Don’t believe the hype

Make no mistake: obscene profits make the executives and big shareholders of the major oil companies happy as hogs in mud. Times have been good to them. After all, the White House and Congress are controlled by their closest cronies, and the world’s biggest war machine is mobilized full-time on their behalf.

Yet they’re worried. Why?

As capitalist enterprises, the oil monopolies are driven by intense competition to maintain and increase their rate of profit. Anger against them is growing globally. It’s reached the point where future earnings could be threatened.

On May 1, to the applause of many of his people, Bolivian President Evo Morales announced “a historic day in which Bolivia retakes absolute control of our natural resources.” Morales put natural gas and oil reserves under state control and ordered 25 foreign energy companies to renegotiate the terms of their contracts.

Bolivia has joined with Cuba and Venezuela, one of the world’s leading oil producers, in a trade agreement opposed to exploitative treaties pushed by Washington. Venezuela, too, has demanded more equitable arrangements from foreign companies—while offering low-cost heating oil to impoverished U.S. communities as an act of solidarity.

On May 8, Iraqi resistance forces bombed an oil pipeline south of Baghdad, the latest of many such attacks that have hampered oil production, export and profiteering under the U.S. occupation. George W. Bush’s invasion of Iraq was supposed to make that country into a private U.S. oil reserve. The popular resistance has stymied that plan indefinitely.

The Bush administration is now bullying Iran, another major oil producer, over its development of nuclear technology.
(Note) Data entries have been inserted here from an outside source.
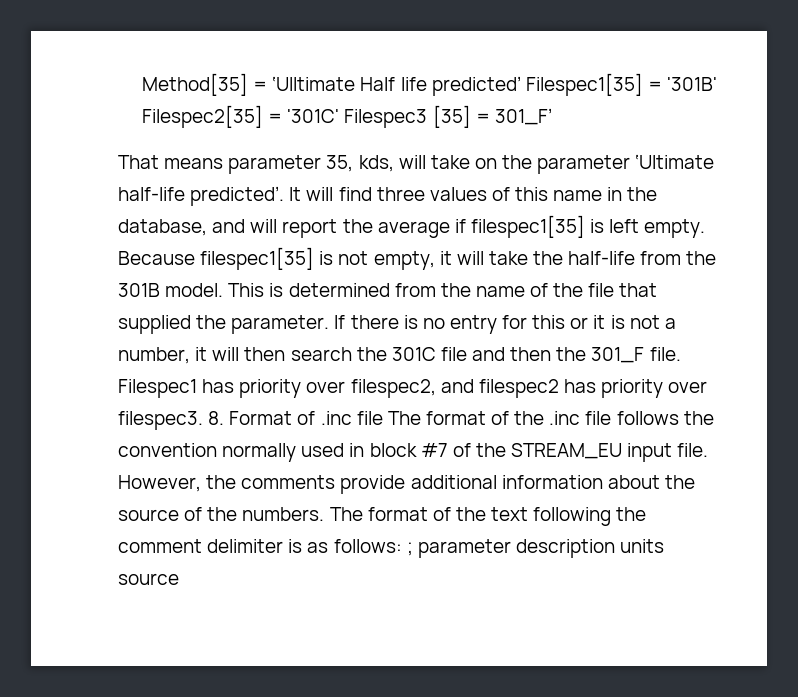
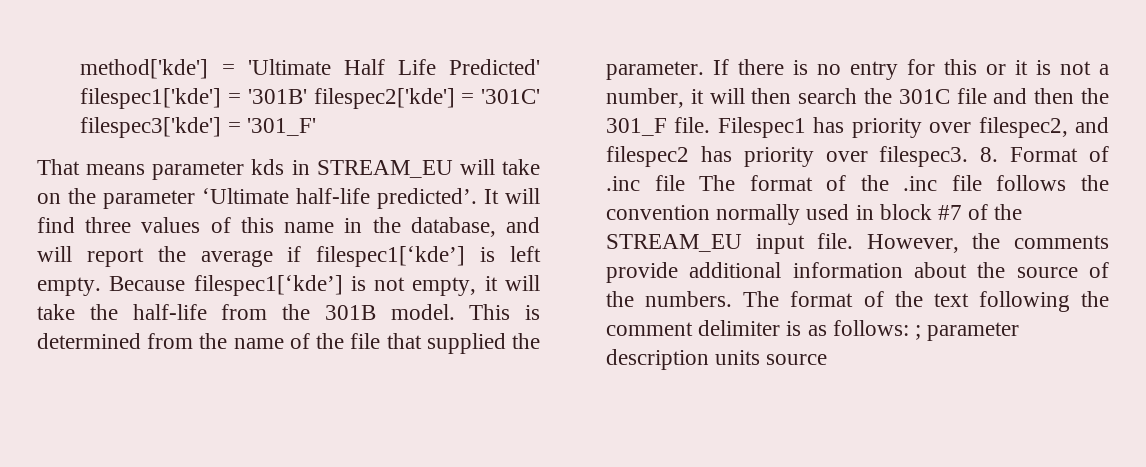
[141,73,643,96] Method[35] = ‘UIltimate Half life predicted’ Filespec1[35] -> [80,59,540,79] [80,88,222,109] method['kde'] = 'Ultimate Half Life Predicted' filespec1['kde']
[141,105,263,128] Filespec2[35] -> [313,88,455,109] filespec2['kde']
[344,105,552,128] Filespec3 [35] = 301_F’ -> [80,117,316,138] filespec3['kde'] = '301_F'
[326,155,394,172] 35, kds, -> [251,159,453,178] kds in STREAM_EU
[470,215,585,238] filespec1[35] -> [316,246,466,267] filespec1[‘kde’]
[200,247,315,270] filespec1[35] -> [193,275,343,296] filespec1[‘kde’]

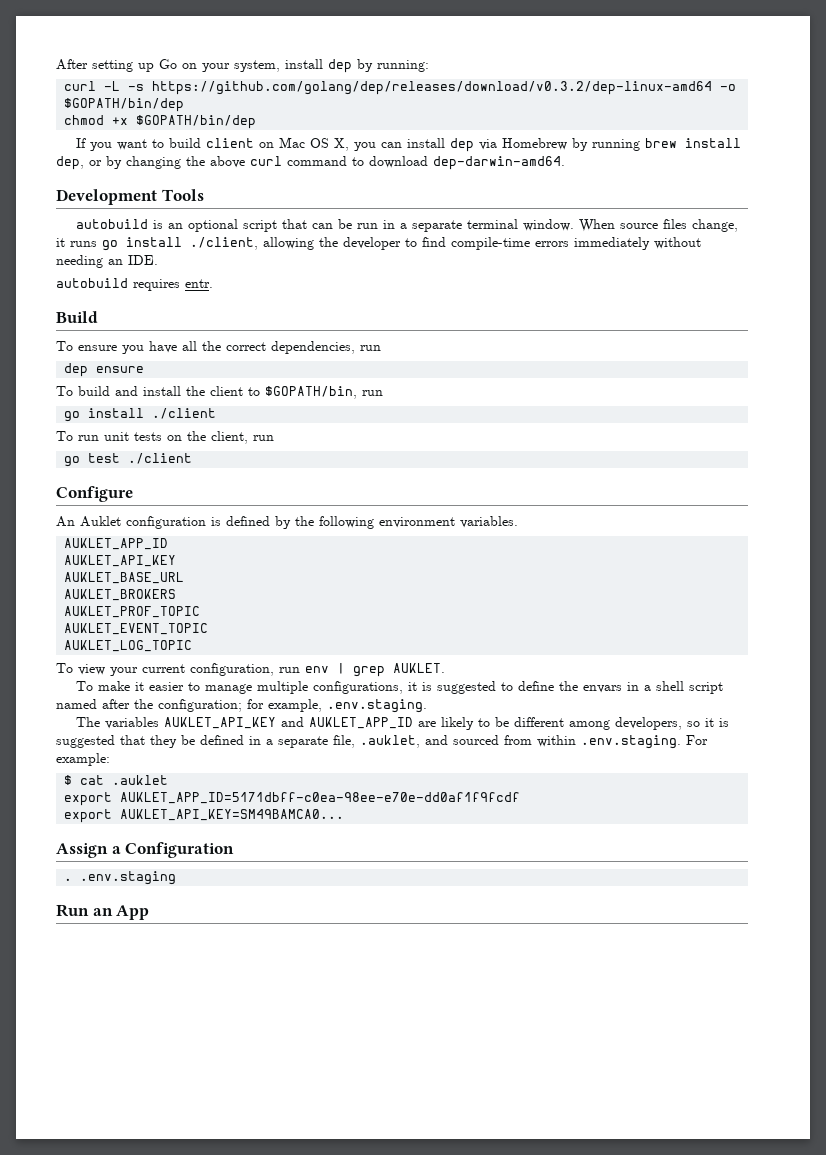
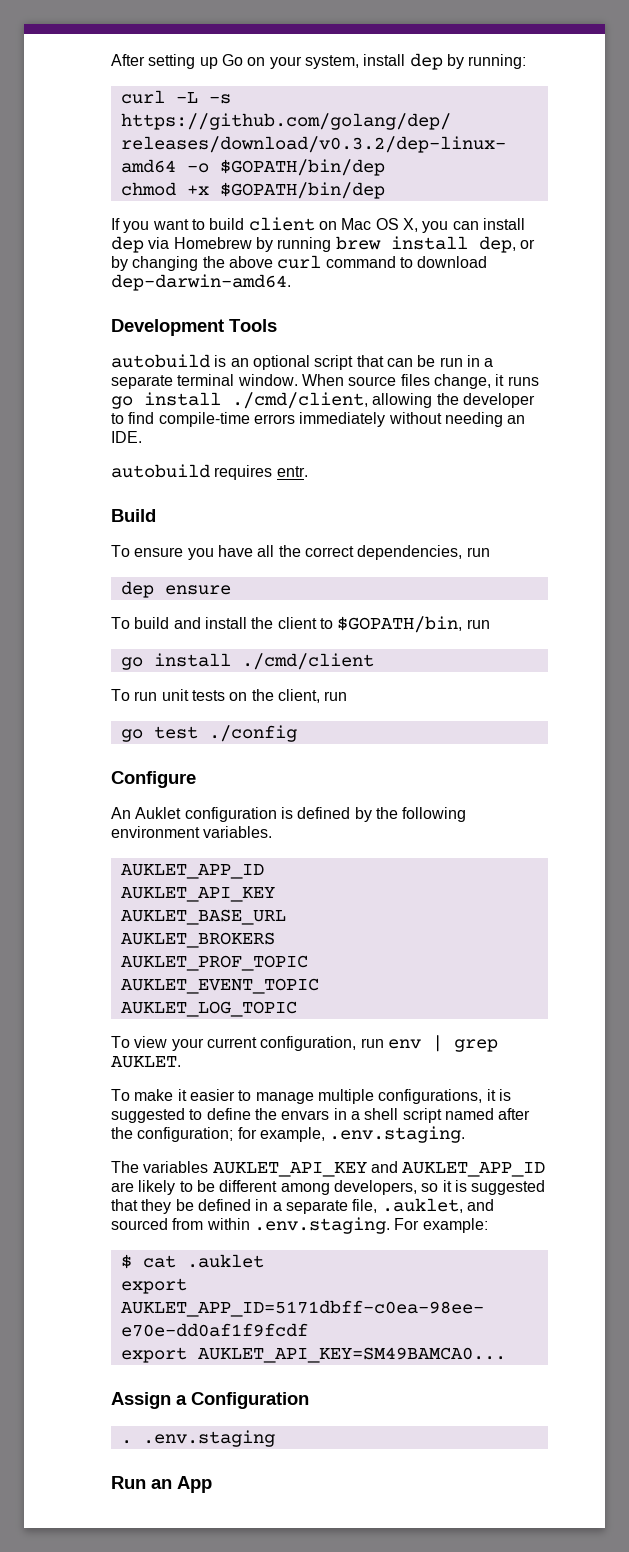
[190,237,258,250] ./client, -> [232,392,368,409] ./cmd/client,
[152,408,217,419] ./client -> [241,653,374,670] ./cmd/client
[128,453,193,464] ./client -> [208,725,297,742] ./config

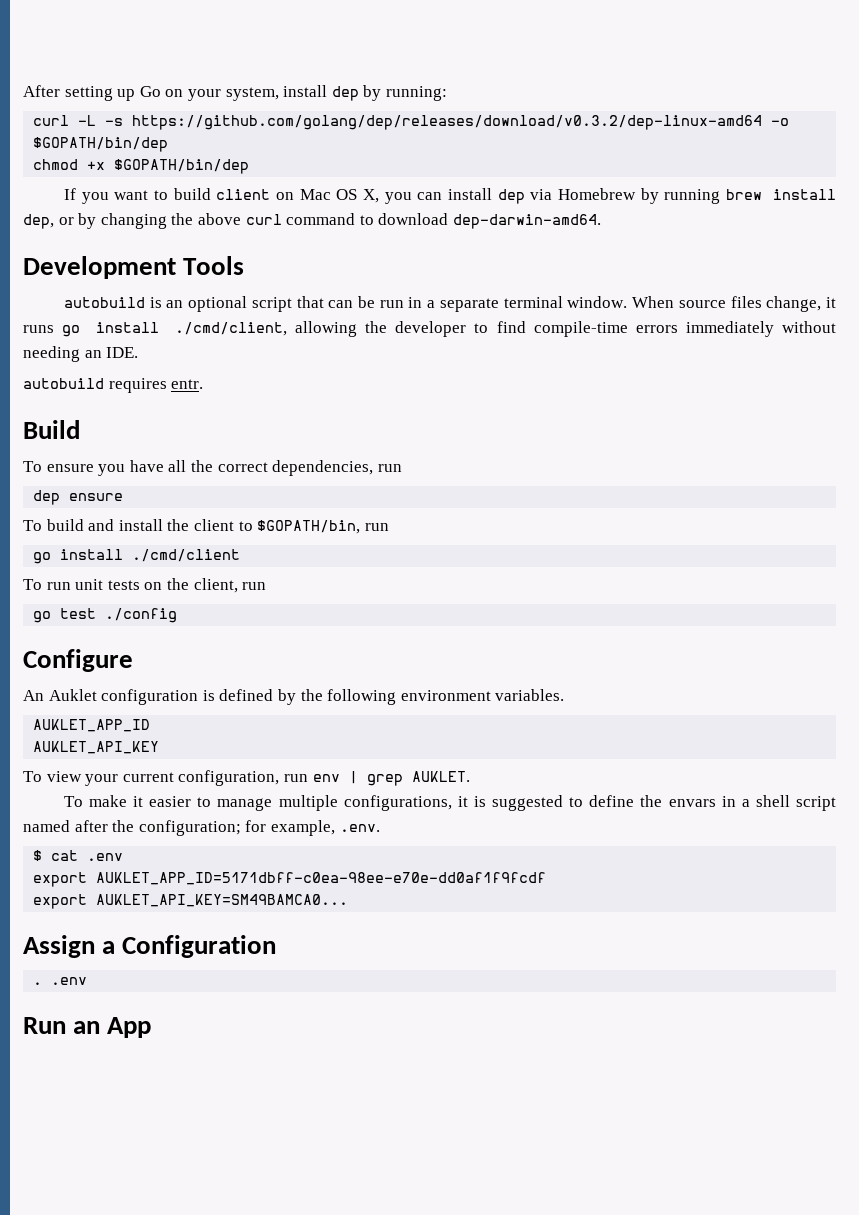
[120,909,286,925] [120,932,275,948] [120,955,308,971] [120,978,319,994] [120,1001,297,1017] // AUKLET_BASE_URL // AUKLET_BROKERS // AUKLET_PROF_TOPIC // AUKLET_EVENT_TOPIC // AUKLET_LOG_TOPIC -> (160, 747) none
[329,1126,466,1143] [111,1161,546,1177] [111,1180,546,1195] [111,1198,494,1214] [111,1217,488,1234] .env.staging. // The variables AUKLET_API_KEY and AUKLET_APP_ID are likely to be different among developers, so it is suggested that they be defined in a separate file, .auklet, and sourced from within .env.staging. For example: -> [339,824,380,832] .env.
[186,1254,264,1268] .auklet -> [87,853,124,861] .env
[142,1430,275,1447] .env.staging -> [51,977,88,985] .env

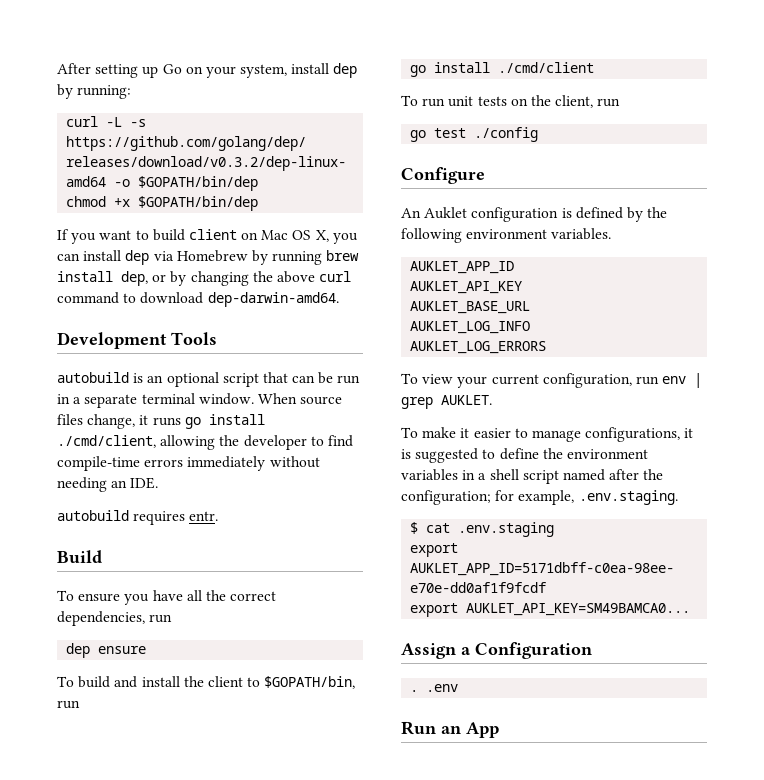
(160, 747) none -> [410,301,531,314] [410,321,531,334] [410,341,547,354] // AUKLET_BASE_URL // AUKLET_LOG_INFO // AUKLET_LOG_ERRORS
[278,795,338,811] multiple -> (581, 436) none
[668,799,716,807] envars -> [566,449,648,459] [401,469,458,481] environment variables
[339,824,380,832] .env. -> [578,490,678,505] .env.staging.
[87,853,124,861] .env -> [458,522,555,537] .env.staging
In response, Iran’s government has threatened to cut off oil exports to the West.

Unrest in Nigeria, Sudan, Chad and other African countries is making it hard for Big Oil to follow through on plans to exploit their oil reserves. Russia is demanding more control of its petroleum resources. And so on.

Exxon exec paid $144,574 a day

Residents of the small town of Beeville, Texas, have launched a boycott of ExxonMobil, the Associated Press reported May 8. Though modest, such actions demonstrate the depth of anger against Big Oil here at home.

Outrage was stoked by a New York Times report that former ExxonMobil CEO Lee R. Raymond was paid the equivalent of $144,573 a day over 13 years, including a nearly $400 million windfall in 2005.

Raymond is a particularly gross illustration of the fact that CEOs make on average 531 times what their workers are paid.

Meanwhile, the likelihood of poor people in the U.S. raising their standard of living significantly—slim to begin with—is shrinking.

According to “Understanding Mobility in America,” a study released in April by economist Tom Hertz of American University, a child born into a poor family has only a 1 percent change of ever getting into the top 5 percent of income-makers.

In fact, the “land of opportunity” has one of the lowest levels of income mobility among the wealthy capitalist countries.

Most workers in the U.S. have not read this report, of course. But they live with its consequences every day—not only at the gas pump, but whenever a friend or loved one comes home in a body bag from Iraq, or when a prescription medication is priced out of reach.

Big Oil execs know that quiet anger is starting to turn into mass political action. If there were any doubts, the May Day outpouring of immigrant workers and their supporters proved it.

In an attempt to co-opt and divert mass anger into safe channels, congressional Democrats are calling for a tax on what they term “excessive profits.” President Bush has committed the federal government to investigate charges of “price gouging.” Some states, like California, are following suit.

Even if these initiatives were followed through, they would only amount to a slap on the wrist. But Big Oil can’t tolerate the thought of it—hence the millions being pumped into congressional election campaigns, ads and lobbying.

If the rate of profit is great enough, Karl Marx said, there is no crime capitalists will not stoop to, no atrocity they will not commit. Ultimately, to end high fuel prices, oil wars and the environmental destruction caused by abuse of fossil fuels, the working class must expropriate Big Oil and all capitalist industries and run them for people’s needs, not profits.